**HOW TO COMPLETE THIS TASK**
Starting at the line that contains "margin-top: 24px ->" and stopping after the line that contains "color: #a16207 ->", transcribe the listing below exactly; do not include any pictures.

**SUPPLIED MATERIAL**
:::

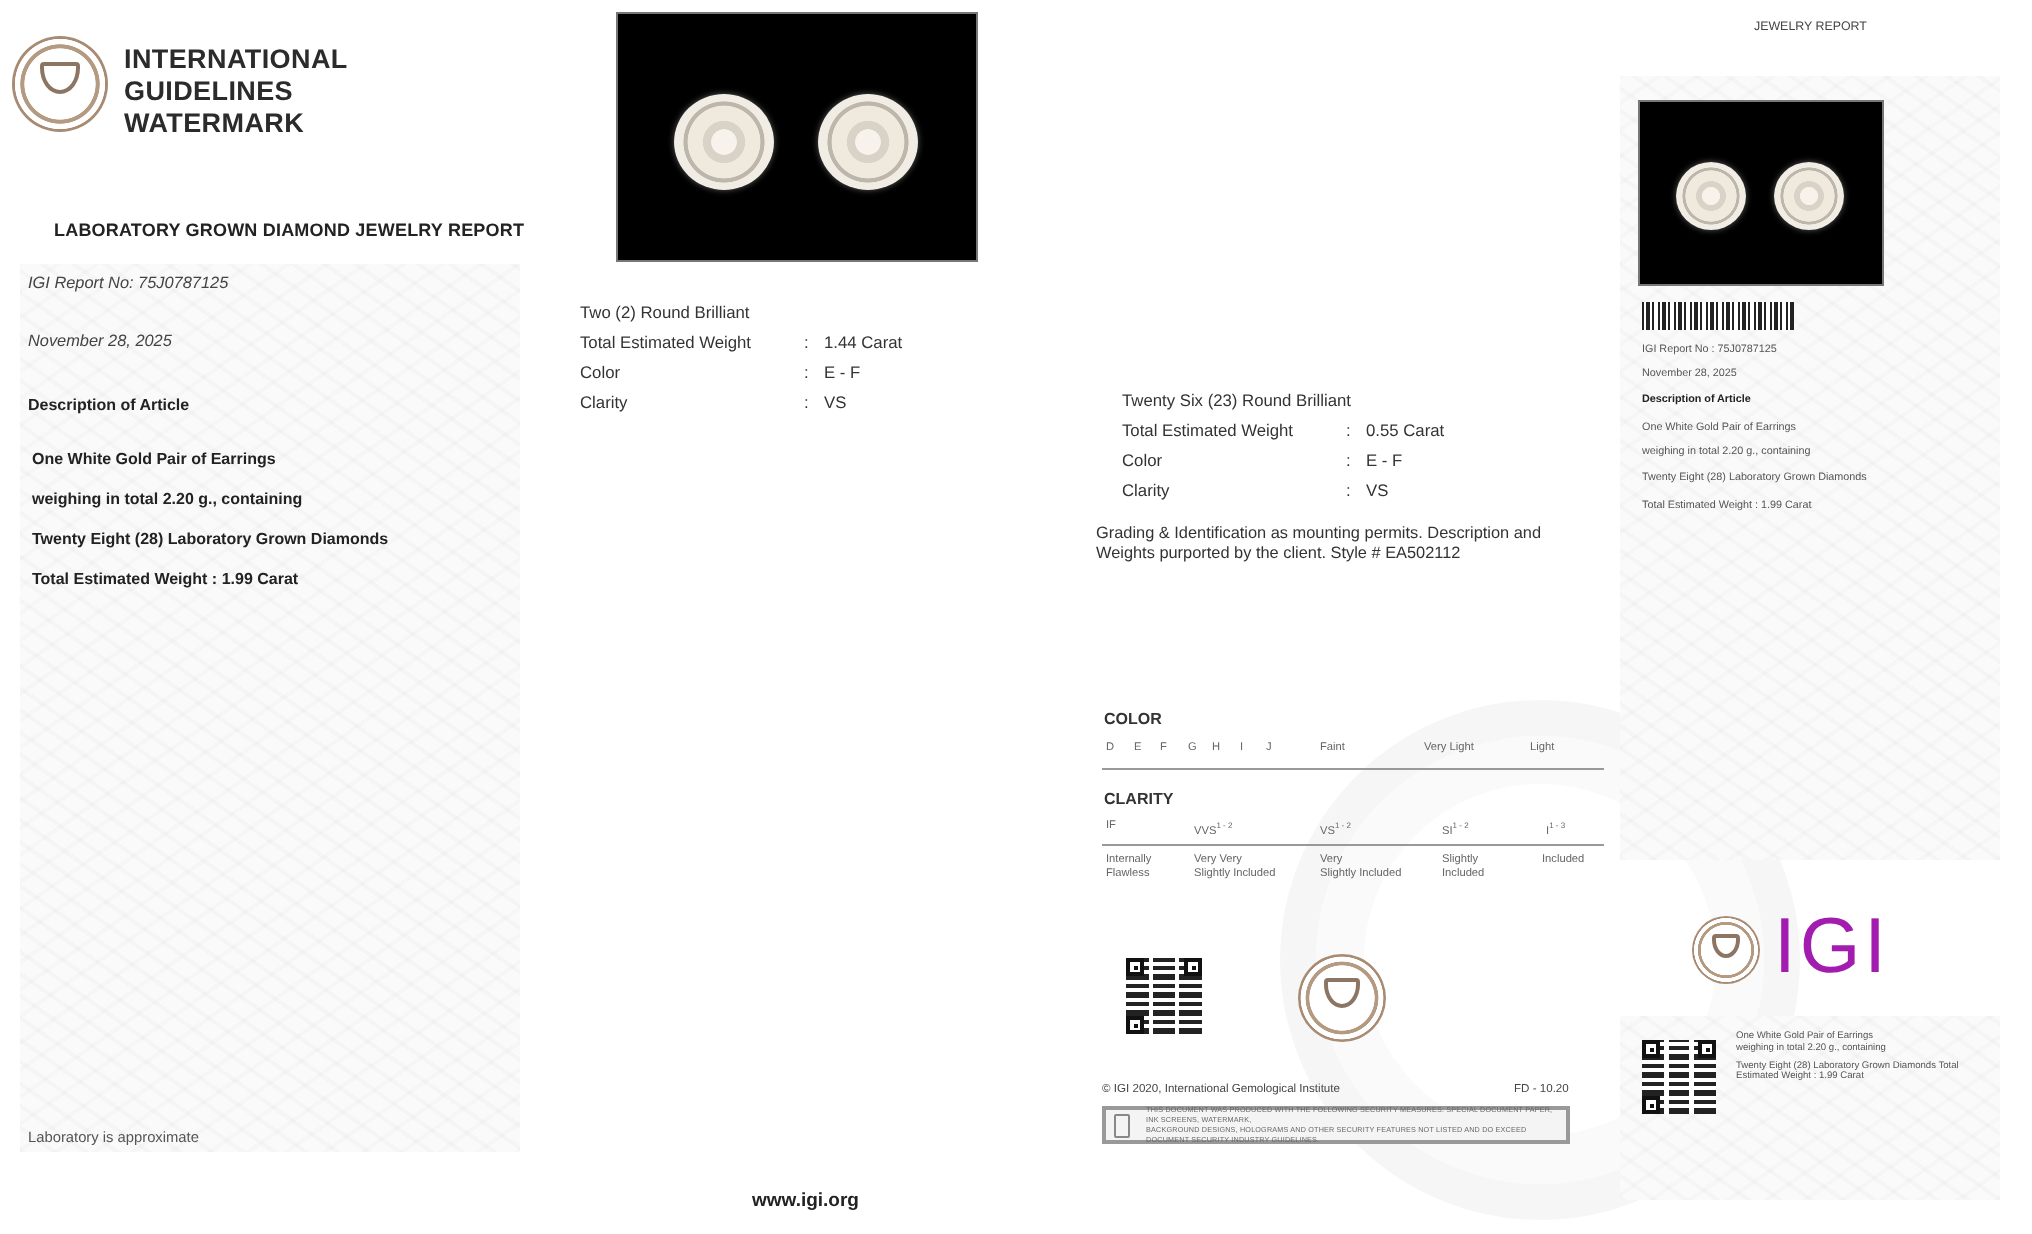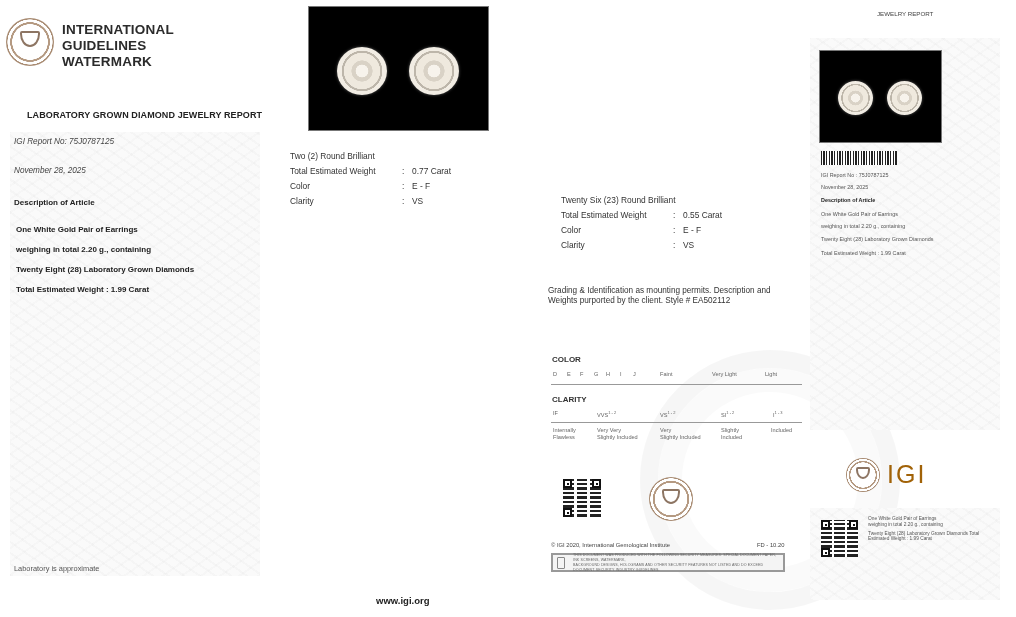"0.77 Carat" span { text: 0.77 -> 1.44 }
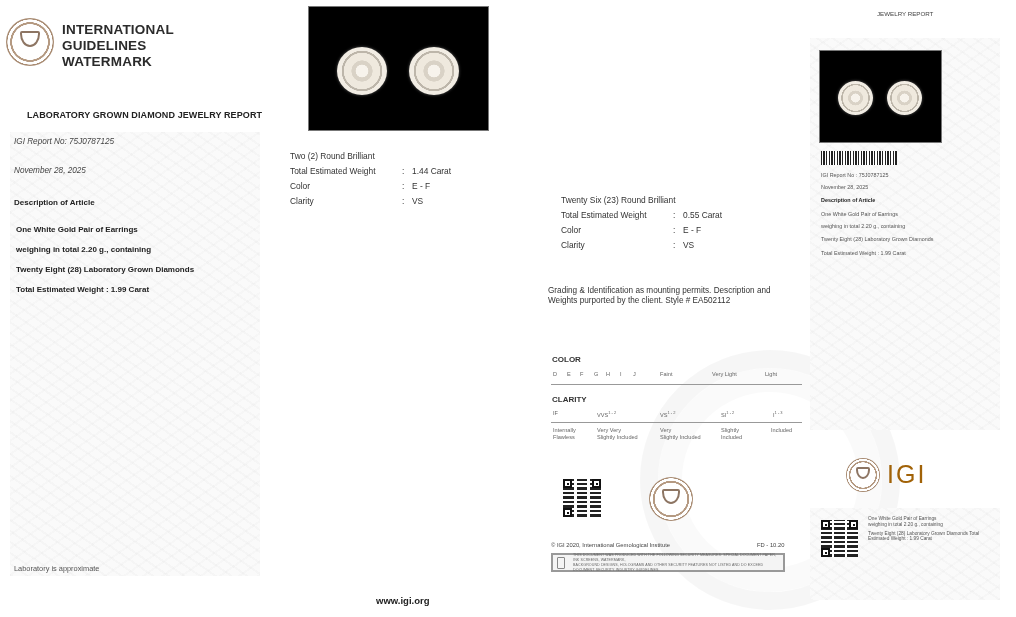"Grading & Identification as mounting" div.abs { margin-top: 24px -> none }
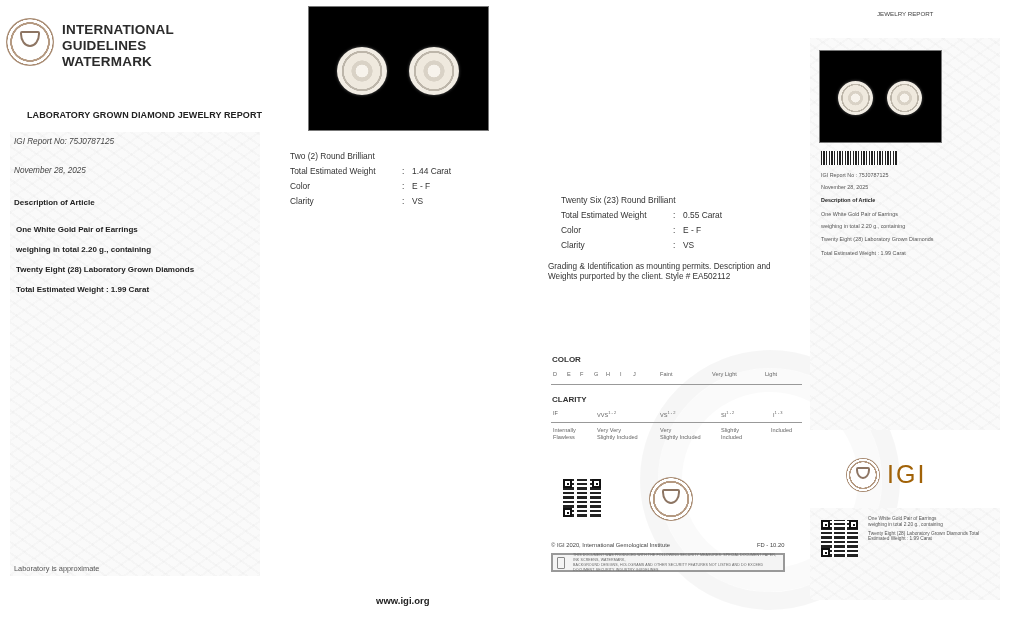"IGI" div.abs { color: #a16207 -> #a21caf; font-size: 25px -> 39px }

:::

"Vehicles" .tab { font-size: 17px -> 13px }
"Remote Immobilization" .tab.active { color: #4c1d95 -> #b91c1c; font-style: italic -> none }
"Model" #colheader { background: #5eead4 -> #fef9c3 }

:::

**ANSWER SECTION**
"Grading & Identification as mounting" div.abs { margin-top: 24px -> none }
"IGI" div.abs { color: #a16207 -> #a21caf; font-size: 25px -> 39px }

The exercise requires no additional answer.